No problem. Her upcoming film, Spinning into Butter, is a weighty look at modern-day racism. Parker is taking on a role that is so far removed from Carrie Bradshaw and her rom-com roles, playing a dean at a New England college who’s forced to examine her own biases as she addresses a hate crime on campus. Parker sees the challenging script as a world apart from her own experience attending the public school where she grew up in Cincinnati. “Which,” Parker says proudly, “was actually very well integrated, thanks to people like my mom and her friends, who made sure that was the case.” Bringing the film’s complex character to life is serious stuff for the star; she had to take a break from another labour of love, promoting “Lovely Sarah Jessica Parker”, the bestselling perfume she launched last year with Coty.
With her fingers in all these pots, her rise is inspiring: she’s the sweet, simple girl from a poor Ohio family who, at 40, was named the richest woman in Manhattan by New York magazine (she denies it vehemently). She became a fashion icon without having the Barbie-doll looks that typically sweep Hollywood off its feet. And that’s what makes her so fascinating: she really is the everywoman’s star and concerns herself with standing out aesthetically rather than looking generically beautiful, even though it wasn’t always so easy. “[Growing up] I didn’t look like anybody else in my class; I wished I had,” she admits. “There were girls I admired who were the beautiful girls, and I fell short of that.”
Which does make her easy to identify with—and countless women do because her underdog honesty is so authentic. No wonder so many Sex and the City fans mimicked Carrie’s fashion choices, her hairstyles and her sexual frankness, which never seemed to come off as calculated. With Madonna’s iconic past of wielding sex as a cold, predatory power trip, Parker (via Carrie) restored its humanity; through her we could laugh at our own foibles in the sack.
But while Carrie was at times wishy-washy, Parker has no shortage of determination. Quick to minimize her past achievements, she brushes off her several seasons in the Metropolitan Opera children’s chorus (“I did it because my best friend and I got to leave school and go rehearse”), her ballet and musical training (“I didn’t care to work very hard at [being a musician]; I failed pretty miserably”) and her emergence as a fashion icon. She’s as “confounded as anybody” as to how it happened and credits it mostly to Sex and the City’s costume designer, Patricia Field. “She is so good at telling stories with clothes,” Parker explains. “From her, I learned about how fashion fits in the history of our culture.” Parker also downplays her self-imposed grueling schedule (“There are lots of people who work harder for far less”) and her “alleged” influence, as she puts it, on women who admire her (“I have responsibilities to myself and to my family; that I think, is the best way to be a woman”).

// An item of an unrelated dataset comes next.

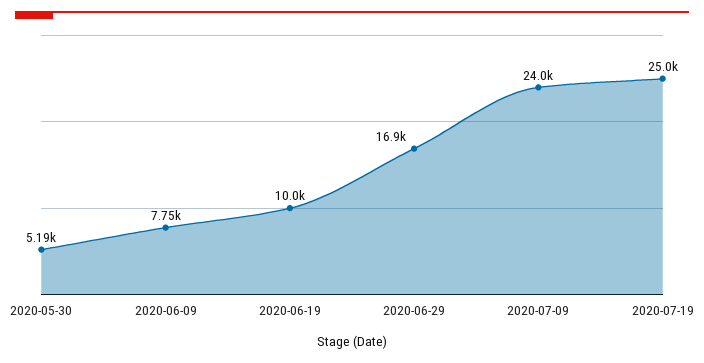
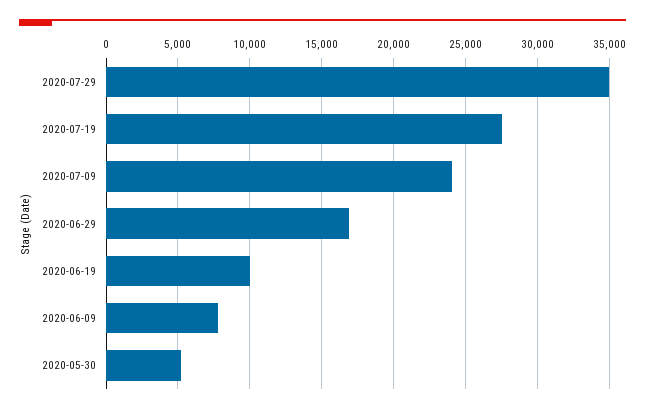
2020-07-19: 25000 -> 27500
2020-07-29: none -> 35000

This last position is a far cry from the values espoused on Sex and the City, where four women groped for meaning in cutting-edge fashion and no-strings sex. Clothes were touted as the great transformer, the passport to coolness and control. The characters dropped designer names like mantras: Fendi, Prada, Dolce & Gabbana, Gucci. The petite Carrie tried to rise above the world in instep-killing Manolo stiletto heels.

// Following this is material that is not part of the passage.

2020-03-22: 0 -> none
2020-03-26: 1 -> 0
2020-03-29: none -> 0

So does polishing the package, as she has, change the being within? Parker offers a few hints. “I love clothes, and I’m a paper doll, but [glamour] doesn’t make me feel like a different person; it makes me feel like I am in a different time. It takes me to a place I am nostalgic for,” she says. “I want to wear beautiful things.” Her perfume’s name, Lovely, and that of her production company, Pretty Matches Productions, suggest a woman who glories in classic notions of feminity. But Parker offers a surprised laugh when a line off her perfume campaign—“introducing a fragrance as lovely as the woman who created it”—is read to her. “I would never say it that way.”